Intermountain health care is a no-profit oriented system of hospitals, clinics, doctors and surgery centers that responds to the health needs of south-Eastern Idaho and Utah. The chief medical services that this healthcare system bestows include sports medicine, cancer, orthopedics, women and newborns care, among others (Baker, 2008). This paper evaluates the performance of intermountain care system; it`s management approach in health care delivery and an outline of why this system operates in this manner.
Since its formation in 1975, intermountain health care system has been operating tremendously well. The system started with 15 hospitals and eight years later; the system had started a health insurance business. By 2002, the system had implemented integrated its services that made it to constantly earn top awards in the health industry. During this year, the system had already established counseling centers, more than 70 outpatient clinics, 25 health centers and 22 hospitals (Bohmer, Edmondson & Feldman). In addition, the system had incorporated distinguished information systems such as health evaluation logical processing system (HELP), clinical workstation (CW) and electronic medical record (EMR). These information systems eased the system`s operations to greater extents.
Moreover, the organization`s services are fairly distributed and organized in order to cater a variety of patients including those in the grassroots. Four regions are established which includes urban south, central, north and rural. Consecutively, the high number of physicians and their compensation mechanisms contributes to their full delivery of high-quality services to the patients. Additionally, the governance system and its selection mechanisms have greatly contributed to the overall realization of the health care system`s goals and objectives (Bohmer, Edmondson & Feldman).
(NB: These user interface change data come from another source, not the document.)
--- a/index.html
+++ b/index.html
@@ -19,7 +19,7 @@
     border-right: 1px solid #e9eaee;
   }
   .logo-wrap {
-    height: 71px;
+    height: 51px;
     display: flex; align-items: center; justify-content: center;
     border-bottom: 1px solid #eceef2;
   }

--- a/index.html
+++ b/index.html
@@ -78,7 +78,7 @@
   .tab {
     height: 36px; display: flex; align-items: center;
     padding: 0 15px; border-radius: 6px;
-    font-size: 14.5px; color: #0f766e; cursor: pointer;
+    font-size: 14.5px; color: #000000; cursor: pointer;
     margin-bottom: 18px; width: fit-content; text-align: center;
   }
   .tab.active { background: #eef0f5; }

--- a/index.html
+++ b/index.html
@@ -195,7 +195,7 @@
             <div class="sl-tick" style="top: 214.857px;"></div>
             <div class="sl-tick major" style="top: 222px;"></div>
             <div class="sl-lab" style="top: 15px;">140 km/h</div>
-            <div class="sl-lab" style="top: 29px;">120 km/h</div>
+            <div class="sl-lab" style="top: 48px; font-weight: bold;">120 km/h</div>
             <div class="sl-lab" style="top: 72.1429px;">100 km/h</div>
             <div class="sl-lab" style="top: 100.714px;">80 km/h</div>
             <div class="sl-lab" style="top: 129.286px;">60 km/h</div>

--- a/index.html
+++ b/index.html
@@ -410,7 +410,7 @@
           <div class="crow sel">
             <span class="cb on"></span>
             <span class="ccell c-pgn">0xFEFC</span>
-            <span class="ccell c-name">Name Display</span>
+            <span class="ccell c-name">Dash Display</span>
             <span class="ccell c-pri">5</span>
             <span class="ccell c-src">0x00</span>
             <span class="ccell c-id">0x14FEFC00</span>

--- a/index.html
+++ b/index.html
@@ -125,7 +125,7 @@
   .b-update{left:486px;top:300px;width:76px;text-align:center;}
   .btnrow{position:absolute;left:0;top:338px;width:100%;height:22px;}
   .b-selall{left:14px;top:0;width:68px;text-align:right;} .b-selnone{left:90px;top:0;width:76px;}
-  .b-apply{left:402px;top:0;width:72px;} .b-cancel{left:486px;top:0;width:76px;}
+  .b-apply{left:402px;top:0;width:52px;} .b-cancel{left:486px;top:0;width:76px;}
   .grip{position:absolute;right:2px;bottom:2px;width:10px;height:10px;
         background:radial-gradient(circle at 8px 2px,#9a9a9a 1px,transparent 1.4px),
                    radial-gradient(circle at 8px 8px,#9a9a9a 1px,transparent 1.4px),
The intermountain health care system employs an integrated clinical-care management approach in delivering health care services to both inpatient and outpatients. This approach involves both health physicians and the hospital administration working in collaboration in order to put in place a system that enhances gathering, storing and easy access of hospital data for each patient (Bohmer, Edmondson & Feldman). The individual patient`s data is then analyzed across all patients in an effort of developing necessary procedures that would assist the physicians in determining effective medical interventions for each patient. Intermountain health care system adopted this approach with the aim of enhancing the quality of their services, which in the long run ensures patient`s satisfaction and reduce costs (Lee, Shiba & Wood, 2004).
The integrated clinical care management approach has protocols that health physicians have to follow in order to achieve set objectives. In most cases, physicians in other organizations negate the protocols and claim that the latter deprive them from the traditional physicians` power, autonomy, prestige and power. Moreover, intermountain health care is a non-profit oriented organization, and this is against the purpose of most other health care organization. The ultimate aim of many organizations is reaping substantial returns out of it. In addition, the integrated care model that intermountain health care organization operate with requires high amounts of finances and other technical resources such as information technology and requires high levels of personnel and system association (Isenberg, 2001).
Baker G., R., (2008). High performing healthcare systems: Delivering quality by design. Toronto: Longwoods Pub. Corp.
Bohmer R., M., Edmondson A., C., & Feldman L., R., (2013). Intermountain Health Care. Harvard Business School Publishing, Boston.
Isenberg S., F., (2001). Managed care, outcomes and quality: A practical guide. New York, Ny: Thieme.
Lee T. H., Shiba, S., & Wood, R. C. (2004). Integrated management systems: A practical approach to transforming organizations. New York [u.a.: Wiley.